Moving at the Speed of Creativity by Wesley Fryer

Using Google Reverse Image Search to Create a (late) Bibliography

Three months ago our youngest daughter, sixth grader Rachel, worked with a classmate to create a two minute video about “The Oregon Trail” for her social studies class and the National History Day (NHD) contest. They shot the video on her iPhone 5 and she edited it in iMovie for iPhone. I encouraged her to post it to YouTube, but she didn’t want to put it on her relatively popular “Rachel Artist” channel where she posts Minecraft, Club Penguin and The Sims 4 screencast videos. Instead, she agreed to create a separate, personal YouTube channel and publish it there. I also cross-posted it to our family learning blog, so we’d have a record of this video creation there.

https://www.youtube.com/watch?v=WFJNJKeT3Yg

When Rachel created the video initially, I realized she hadn’t included any kind of bibliography or “works cited” information for the images she’d and her partner used. We talked about that, but at the time she didn’t have a rubric or other assignment requiring that they include a bibliography. That changed this week, however, when her teacher informed the students they needed to provide image attribution in their video. Here is the process Rachel used (with my assistance) this evening to create a second version of their video which HAS image attribution included on each photo they utilized.
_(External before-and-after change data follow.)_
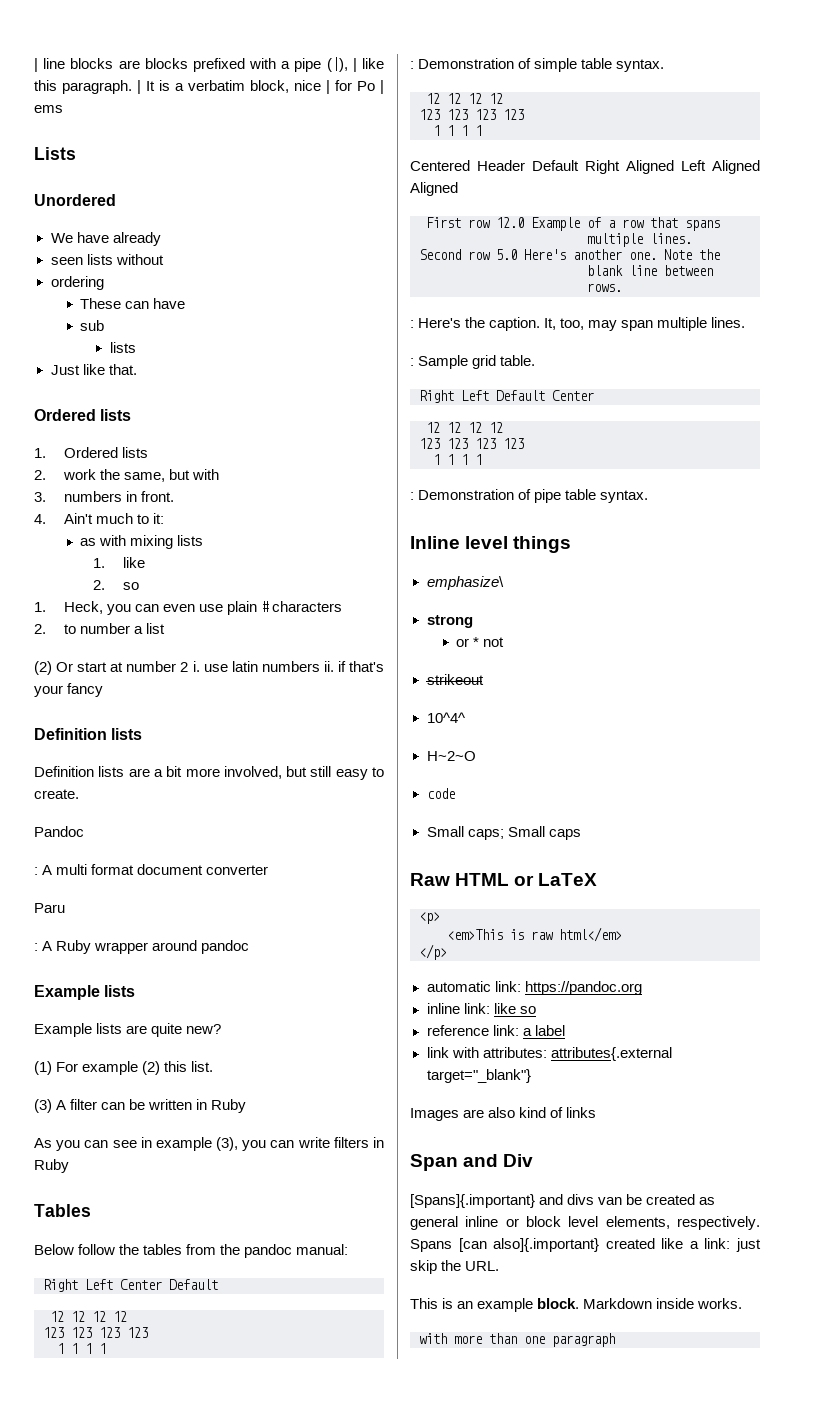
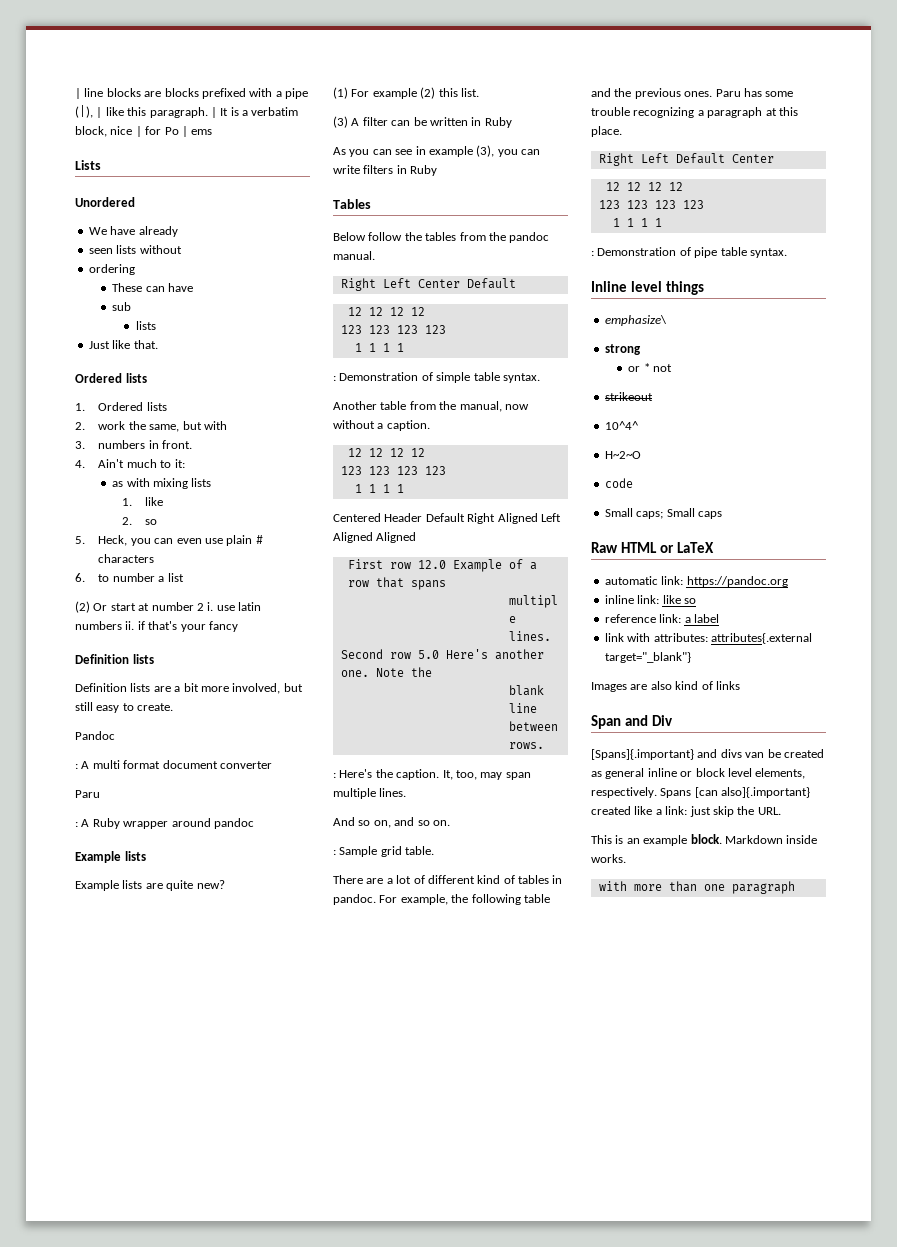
[34,602,46,612] 1. -> [75,536,85,544] 5.
[34,624,46,634] 2. -> [75,573,85,582] 6.
[296,1244,349,1255] manual: -> [333,251,375,260] manual.
(665, 65) none -> [333,401,529,412] [333,420,430,431] // Another table from the manual, now without a caption.
[410,355,536,369] : Sample grid table. -> [333,817,450,828] [333,846,435,857] [333,875,563,884] [333,894,550,905] [591,88,794,99] [591,107,798,118] [591,126,622,137] And so on, and so on. // : Sample grid table. // There are a lot of different kind of tables in pandoc. For example, the following table and the previous ones. Paru has some trouble recognizing a paragraph at this place.
[419,912,440,924] [447,927,622,942] [419,944,447,960] // <p> // <em>This is raw html</em> // </p> -> (714, 547) none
Here’s the updated video with image credits.

https://www.youtube.com/watch?v=bYkPmDW4RUg

First, we downloaded a copy of the published YouTube video to a laptop using the website peggo.co. We also could have transferred the final video from Rachel’s iPhone, where she still had it, but I think it was actually faster to download it via peggo.co.

Second, we opened that video in QuickTime player, so we could “scrub” ahead in the movie to each image that was used.

Third, we used Skitch software to capture a screenshot of each image included in the video.

Fourth, we visited the website images.google.com and utilized Google’s “reverse image search” to find the original website link for each photo. This involved uploading the image, and then viewing the search results. Even though the girls used the “Ken Burns Effect” in iMovie for each photo, the Skitch screen captured versions provided large and good enough for reverse image search to work and locate the original website links.

Google Reverse Image Search by Wesley Fryer, on Flickr
Google Reverse Image Search” (CC BY 2.0) by  Wesley Fryer 

Fifth, after locating each original image, we recorded the image URL / link in a Google Document. We also copied a thumbnail version of each image into the document.

Sixth, in iMovie on her iPhone, Rachel imported her final video and used the SPLIT command to segment/divide each photo sequence into a separate clip.

Seventh, we used iMessage to text the link to each original image site from the laptop computer to her phone, where she could copy it onto the iPhone’s clipboard.

Eighth, we added a “lower third” text title to each clip and pasted in the image source URL into the text box. Rachel repeated this nine times until each image was attributed with a web link. I showed Rachel how to do this the first time, and then she did it independently for the remaining eight video clips.

Ninth, after all clips were annotated, Rachel exported her final video at 720p quality.

Tenth and finally, she used the YouTube Capture app to upload her revised video to her same personal YouTube channel.

This was a good learning experience for both of us, and I think reinforced for Rachel the importance of documenting / recording the source URLs/links for images when she’s doing a project. She was very impressed and pleased that we were able to find the source links after the project was finished. Hopefully she’ll make her works cited / bibliography “as she goes” from now one when working on similar media projects.

If you enjoyed this post and found it useful, subscribe to Wes’ free newsletter. Check out Wes’ video tutorial library, “Playing with Media.” Information about more ways to learn with Dr. Wesley Fryer are available on wesfryer.com/after.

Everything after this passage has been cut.